Should I include group column in data to use ctree in r?

74 Views Asked by At

I have data like below:

structure(list(`h:23705` = c(7.16421907753984, 7.18756733158759, 
6.71825354529678, 7.06582535720175), `h:9076` = c(3.63561443591981, 
8.80110411390239, 3.42736295167031, 6.82567063382749), `h:6430` = c(11.6493510134213, 
10.9021882366427, 11.5419097543467, 11.0172875218627), `h:23286` = c(5.95273659011779, 
7.02279022342779, 7.4670764443101, 8.00950334000673), `h:1910` = c(9.21020787636299, 
8.23315954971811, 9.02514643319415, 7.37180226446582), `h:100506658` = c(6.17503716113031, 
5.33320510677162, 5.3854863067867, 4.85548061452834), `h:7278` = c(6.68267555640564, 
6.72703399259055, 6.49979264556028, 6.69736758893795), `h:8321` = c(7.48693243798371, 
9.20705588080534, 8.29611998959537, 8.62260573459778), `h:23127` = c(9.22906929860114, 
8.38044548795266, 8.6686217703452, 7.00315009754005), `h:3480` = c(6.26913873735372, 
7.18693171118497, 7.02427323899392, 7.35918725178567), group = c("c", 
"d", "c", "d")), row.names = c("G1", "G2", "G3", 
"G4"), class = "data.frame")

I am trying to use ctree method from party package in r.

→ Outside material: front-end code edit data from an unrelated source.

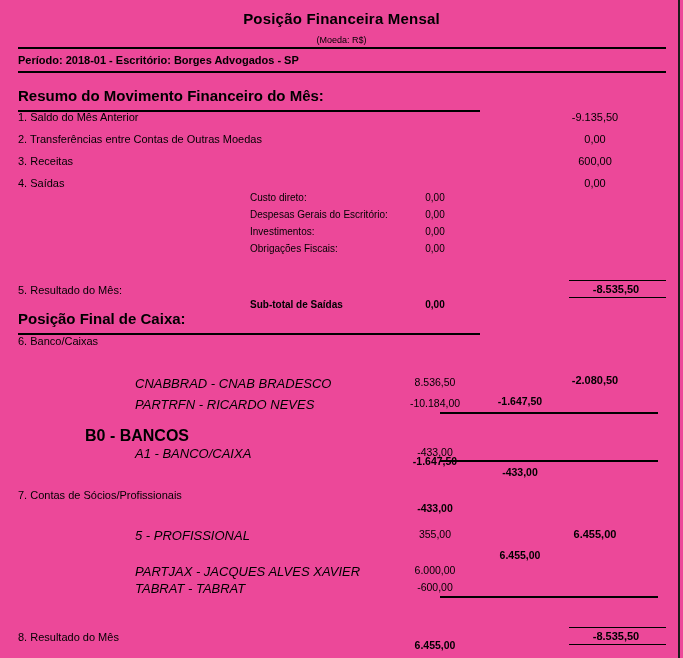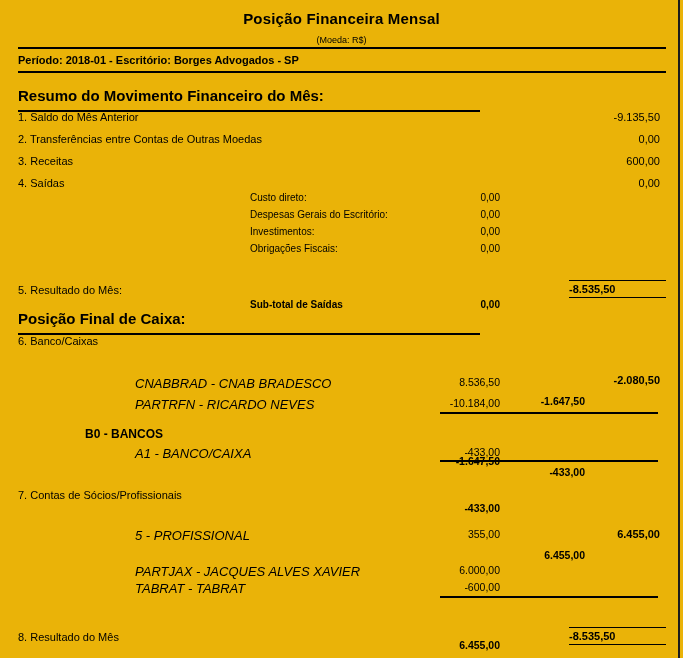--- a/index.html
+++ b/index.html
@@ -5,51 +5,51 @@
   * { margin:0; padding:0; box-sizing:border-box; }
   html,body { width:683px; height:658px; }
   body {
     background:#ffffff;
     font-family:"Liberation Sans", sans-serif;
     font-size:11px;
     color:#000;
     position:relative;
     overflow:hidden;
   }
-  .page { position:absolute; inset:0; background:#eab308; }
+  .page { position:absolute; inset:0; background:#ec4899; }
   .page-edge { position:absolute; top:0; bottom:0; right:3px; width:2px; background:#1c1c1c; }
 
   .title { position:absolute; top:10px; left:0; width:683px; text-align:center;
            font-size:15px; font-weight:bold; letter-spacing:0.2px; }
   .subtitle { position:absolute; top:29px; left:0; width:683px; text-align:center; font-size:9px;margin-top:6px; }
 
   .line-full { position:absolute; left:18px; width:648px; height:2px; background:#000; }
   .periodo { position:absolute; top:54px; left:18px; font-weight:bold; font-size:11px; }
 
   .sec-head { position:absolute; left:18px; width:462px; font-weight:bold; font-size:15px;
               padding-bottom:6px; border-bottom:2px solid #000; }
 
   .r { position:absolute; left:0; width:683px; height:14px; }
   .lbl   { position:absolute; left:18px; white-space:nowrap; }
   .lbl2  { position:absolute; left:250px; font-size:10px; white-space:nowrap; }
-  .lblgrp{ position:absolute; left:85px; font-size:12px; font-weight:bold; white-space:nowrap; }
+  .lblgrp{ position:absolute; left:85px; font-size:16px; font-weight:bold; white-space:nowrap; }
   .lblacct{ position:absolute; left:135px; font-size:13px; white-space:nowrap;font-style:italic; }
 
-  .v { position:absolute; text-align:right; white-space:nowrap; }
+  .v { position:absolute; text-align:center; white-space:nowrap; }
   .v-right { right:23px;  width:130px; }           
   .v-mid   { right:98px;  width:130px; font-size:10.5px; }  
   .v-det   { right:183px; width:130px; font-size:10.5px; }  
   .v-sub   { right:183px; width:130px; font-size:10px; }
   .bold { font-weight:bold;margin-top:39px; }
 
   .subline { position:absolute; left:440px; width:218px; height:1.5px; background:#000; }
 
   .resbox { position:absolute; left:569px; width:97px;
             border-top:1.5px solid #000; border-bottom:1.5px solid #000;
-            padding:2px 3px 2px 0; text-align:left; font-weight:bold; font-size:11px; }
+            padding:2px 3px 2px 0; text-align:center; font-weight:bold; font-size:11px; }
 </style>
 </head>
 <body>
 
 <div class="page">
   <div class="page-edge"></div>
 
   <div class="title">Posição Financeira Mensal</div>
   <div class="subtitle">(Moeda: R$)</div>
   <div class="line-full" style="top:47px"></div>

I use below code:

model<- ctree(group ~ ., train_data)

It throws below error:

Error in trafo(data = data, numeric_trafo = numeric_trafo, factor_trafo = factor_trafo,  : 
  data class “character” is not supported
In addition: Warning message:
In storage.mode(RET@predict_trafo) <- "double" : NAs introduced by coercion

I am not sure what is the source of this problem?

1

There are 1 best solutions below

0
On

The group variable needs to be a factor not a character variable. It is recommended to declare this explicitly in the training data, e.g.,

train_data$group <- factor(train_data$group)

(or alternatively using transform() or mutate() etc.).